COPY "Genre" TO 'D:\Genre_db.csv' DELIMITER ',' CSV HEADER;

COPY "MediaType" TO 'D:\Mediatype_db.csv' DELIMITER ',' CSV HEADER;

- The above uses the "COPY" command to export the data from tables to the csv file (eg- Album_db.csv, Mediatype_db.csv') using "," as delmeter, into csv format along with the header from the tables i.e. the column names. 

In [39]:
#required libraries
import psycopg2
import numpy as np
import pandas as pd

pd.set_option('display.max_colwidth', None)
pd.set_option('display.max_rows', None)

In [31]:
#connecting to postgres
conn = psycopg2.connect(
    host = "localhost",
    database="chinook",
    port = 5432,
    user = "postgres",
    password = "J@ck@92567")

# Create a cursor object
cursor = conn.cursor()

In [32]:
q1 =f'''COPY "Album" TO 'D:\Album_db.csv' DELIMITER ',' CSV HEADER;'''
cursor.execute(q1)
conn.commit()

q2 =f'''COPY "Artist" TO 'D:\Artist_db.csv' DELIMITER ',' CSV HEADER;'''
cursor.execute(q2)
conn.commit()

q3 =f'''COPY "Track" TO 'D:\Track_db.csv' DELIMITER ',' CSV HEADER;'''
cursor.execute(q3)
conn.commit()

q4 =f'''COPY "Genre" TO 'D:\Genre_db.csv' DELIMITER ',' CSV HEADER;'''
cursor.execute(q4)
conn.commit()

q5 =f'''COPY "MediaType" TO 'D:\Mediatype_db.csv' DELIMITER ',' CSV HEADER;'''
cursor.execute(q5)
conn.commit()


In [33]:
# Closing the connection
conn.close()

#### Define an appropriate Neo4j graph database schema within a Neo4j database


![database_schema-2.JPG](attachment:database_schema-2.JPG)


- The above shows the schema of the graph database, where each row represents a node with label as tabel name containing properties/attributes as shown.
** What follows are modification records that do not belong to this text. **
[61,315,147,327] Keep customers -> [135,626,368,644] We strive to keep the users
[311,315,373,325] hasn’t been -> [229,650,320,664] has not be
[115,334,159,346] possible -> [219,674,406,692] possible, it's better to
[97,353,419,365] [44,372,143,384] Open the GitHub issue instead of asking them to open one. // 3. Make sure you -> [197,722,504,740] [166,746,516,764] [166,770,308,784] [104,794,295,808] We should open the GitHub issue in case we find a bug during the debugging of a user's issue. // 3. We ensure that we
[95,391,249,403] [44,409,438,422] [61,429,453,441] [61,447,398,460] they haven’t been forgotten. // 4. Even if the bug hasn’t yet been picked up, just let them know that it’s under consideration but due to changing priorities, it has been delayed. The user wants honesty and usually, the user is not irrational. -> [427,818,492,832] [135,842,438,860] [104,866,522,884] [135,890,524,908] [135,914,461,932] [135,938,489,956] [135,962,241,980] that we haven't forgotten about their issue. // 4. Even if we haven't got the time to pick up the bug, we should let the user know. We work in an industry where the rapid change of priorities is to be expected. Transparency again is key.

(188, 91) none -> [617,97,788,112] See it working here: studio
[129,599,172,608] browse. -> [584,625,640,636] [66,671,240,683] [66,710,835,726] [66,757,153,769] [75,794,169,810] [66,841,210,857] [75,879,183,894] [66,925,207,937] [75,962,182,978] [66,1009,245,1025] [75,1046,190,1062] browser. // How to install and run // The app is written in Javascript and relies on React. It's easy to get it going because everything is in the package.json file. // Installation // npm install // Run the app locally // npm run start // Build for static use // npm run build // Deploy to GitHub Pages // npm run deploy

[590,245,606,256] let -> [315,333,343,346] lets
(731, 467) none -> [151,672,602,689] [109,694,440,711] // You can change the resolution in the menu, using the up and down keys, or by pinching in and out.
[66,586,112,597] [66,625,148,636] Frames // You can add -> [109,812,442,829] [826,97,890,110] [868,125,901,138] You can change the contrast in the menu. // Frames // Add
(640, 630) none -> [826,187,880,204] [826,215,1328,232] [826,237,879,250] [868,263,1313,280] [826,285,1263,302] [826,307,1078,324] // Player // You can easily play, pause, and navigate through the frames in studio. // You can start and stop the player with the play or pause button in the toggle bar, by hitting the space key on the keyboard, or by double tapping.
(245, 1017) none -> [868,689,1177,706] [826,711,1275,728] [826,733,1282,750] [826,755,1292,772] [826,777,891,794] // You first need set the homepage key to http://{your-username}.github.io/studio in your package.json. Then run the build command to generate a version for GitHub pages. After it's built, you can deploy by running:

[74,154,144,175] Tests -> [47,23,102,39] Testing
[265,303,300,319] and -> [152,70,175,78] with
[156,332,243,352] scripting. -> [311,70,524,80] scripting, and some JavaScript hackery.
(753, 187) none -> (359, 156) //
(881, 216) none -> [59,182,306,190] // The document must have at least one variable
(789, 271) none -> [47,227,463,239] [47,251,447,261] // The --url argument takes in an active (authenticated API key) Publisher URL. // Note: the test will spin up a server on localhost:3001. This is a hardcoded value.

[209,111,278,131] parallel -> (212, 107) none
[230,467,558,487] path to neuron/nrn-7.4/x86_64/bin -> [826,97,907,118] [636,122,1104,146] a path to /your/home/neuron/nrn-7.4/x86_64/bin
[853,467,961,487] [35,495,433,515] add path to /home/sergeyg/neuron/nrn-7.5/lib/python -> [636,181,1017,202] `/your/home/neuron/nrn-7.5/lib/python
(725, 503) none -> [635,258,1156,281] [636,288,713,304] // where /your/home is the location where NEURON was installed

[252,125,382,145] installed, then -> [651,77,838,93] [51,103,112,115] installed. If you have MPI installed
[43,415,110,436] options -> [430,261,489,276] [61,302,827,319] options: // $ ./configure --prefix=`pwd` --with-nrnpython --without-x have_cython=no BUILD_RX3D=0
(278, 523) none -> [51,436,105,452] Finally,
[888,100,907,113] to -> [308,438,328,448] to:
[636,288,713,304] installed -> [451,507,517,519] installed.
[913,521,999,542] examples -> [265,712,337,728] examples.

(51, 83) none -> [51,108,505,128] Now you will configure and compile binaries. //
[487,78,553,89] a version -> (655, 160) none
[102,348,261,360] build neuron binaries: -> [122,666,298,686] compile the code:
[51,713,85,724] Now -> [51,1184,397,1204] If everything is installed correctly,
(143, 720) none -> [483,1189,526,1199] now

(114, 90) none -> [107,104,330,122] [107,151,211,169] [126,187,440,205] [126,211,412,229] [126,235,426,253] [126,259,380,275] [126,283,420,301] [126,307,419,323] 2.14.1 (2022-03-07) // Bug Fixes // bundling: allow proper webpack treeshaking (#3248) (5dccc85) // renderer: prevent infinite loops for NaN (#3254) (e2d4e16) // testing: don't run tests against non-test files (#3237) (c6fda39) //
The arrows from one node to other are the relationship between the tables based on foreign keys on which join can be performed.
1. from Artist to Album on ArtistId in Artist and Album table
2. from Album to Track on AlbumId in Album and Track table
3. from Genre to Track on GenreId in Genre and Track table
4. from Mediatype to Track on MediaTypeId in MediaType and Track table

#### Construct the Cypher commands needed to load the Chinook data from the CSV files obtained from Postgres into a new Neo4j database.

1. Create a new project in Neo4j desktop with name "AIM 5001" and add a Local DBMS in the project as "M13 Assignment". Import the csv files from postgres into this local DBMS.
2. Execute the following commads iin Neo4j Browser to create nodes, edges, properties and add constraints.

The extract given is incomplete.